AbstractAccurately characterizing human diversity is foundational to equitable genomics. In this study, we present a large-scale analysis comparing self-declared ancestry with genetically inferred ancestry in 10,250 participants from the pan-Canadian HostSeq cohort. Using the ntRoot algorithm on whole genome sequencing data, we inferred both global and local continental-level ancestry and assessed concordance with self-identified sociocultural categories.

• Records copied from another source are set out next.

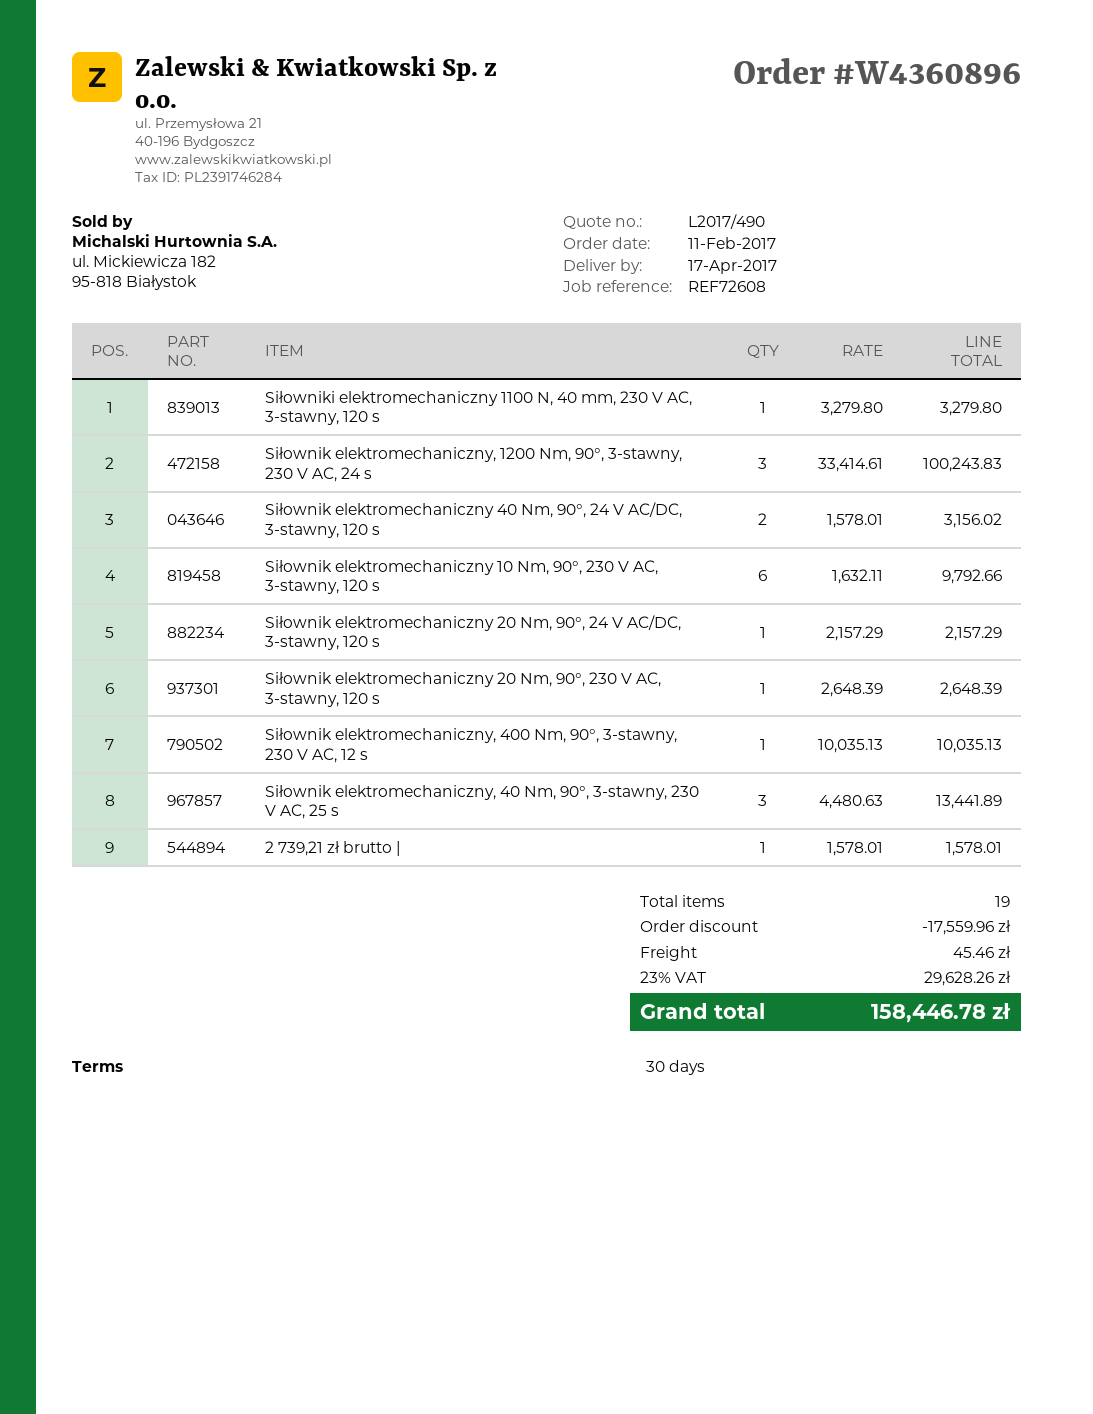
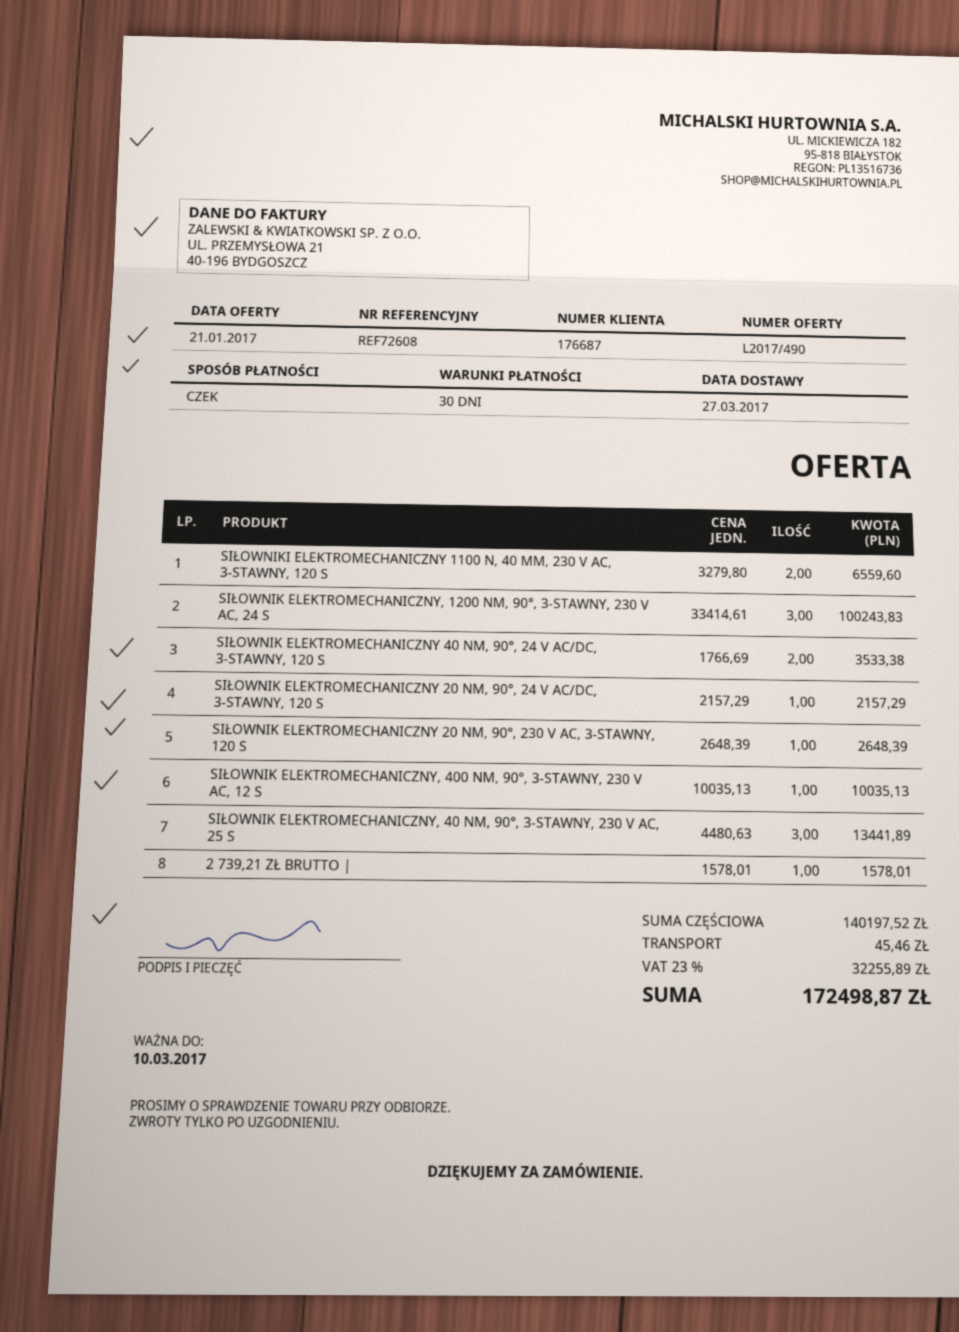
delivery date: 2017-04-17 -> 2017-03-27
Siłowniki elektromechaniczny 1100 N, 40 mm, 230 V AC, 3-stawny, 120 s: 1 x 3279.80 = 3279.80 -> 2 x 3279.80 = 6559.60
Siłownik elektromechaniczny 40 Nm, 90°, 24 V AC/DC, 3-stawny, 120 s: 2 x 1578.01 = 3156.02 -> 2 x 1766.69 = 3533.38
Siłownik elektromechaniczny 10 Nm, 90°, 230 V AC, 3-stawny, 120 s: 6 x 1632.11 = 9792.66 -> none
discount: 17559.96 -> none
tax: 23% = 29628.26 -> 23% = 32255.89
total: 158446.78 -> 172498.87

High agreement was observed among individuals self-identifying as White (concordance rate=98.8%), Black (97.2%), East Asian (96.1%), and South Asian (89.9%), while substantial discordance was found in those self-identifying as Hispanic (concordance rate=74.6%), Middle Eastern / Central Asian (67.9%) or Indigenous (40.7%). We quantified agreement using Cohens kappa ({kappa} = -0.01 unweighted; 0.35 weighted) and assessed admixture complexity with Shannon entropy, revealing a strong relationship between discordance and ancestry heterogeneity. Principal component analysis further revealed that tightly clustered genetic profiles often corresponded with lower admixture complexity, whereas broader, overlapping distributions were observed in groups with more heterogeneous ancestry and complex sociocultural histories. These findings underscore the complex interplay between sociocultural identity and genomic data, with discordance patterns reflecting the historical and cultural complexity of human populations. By quantifying this relationship systematically with ntRoot, our approach provides a framework for moving rigid categorical labels toward more nuanced genome-derived ancestry characterization that can improve both scientific rigor and representational equity in genomics.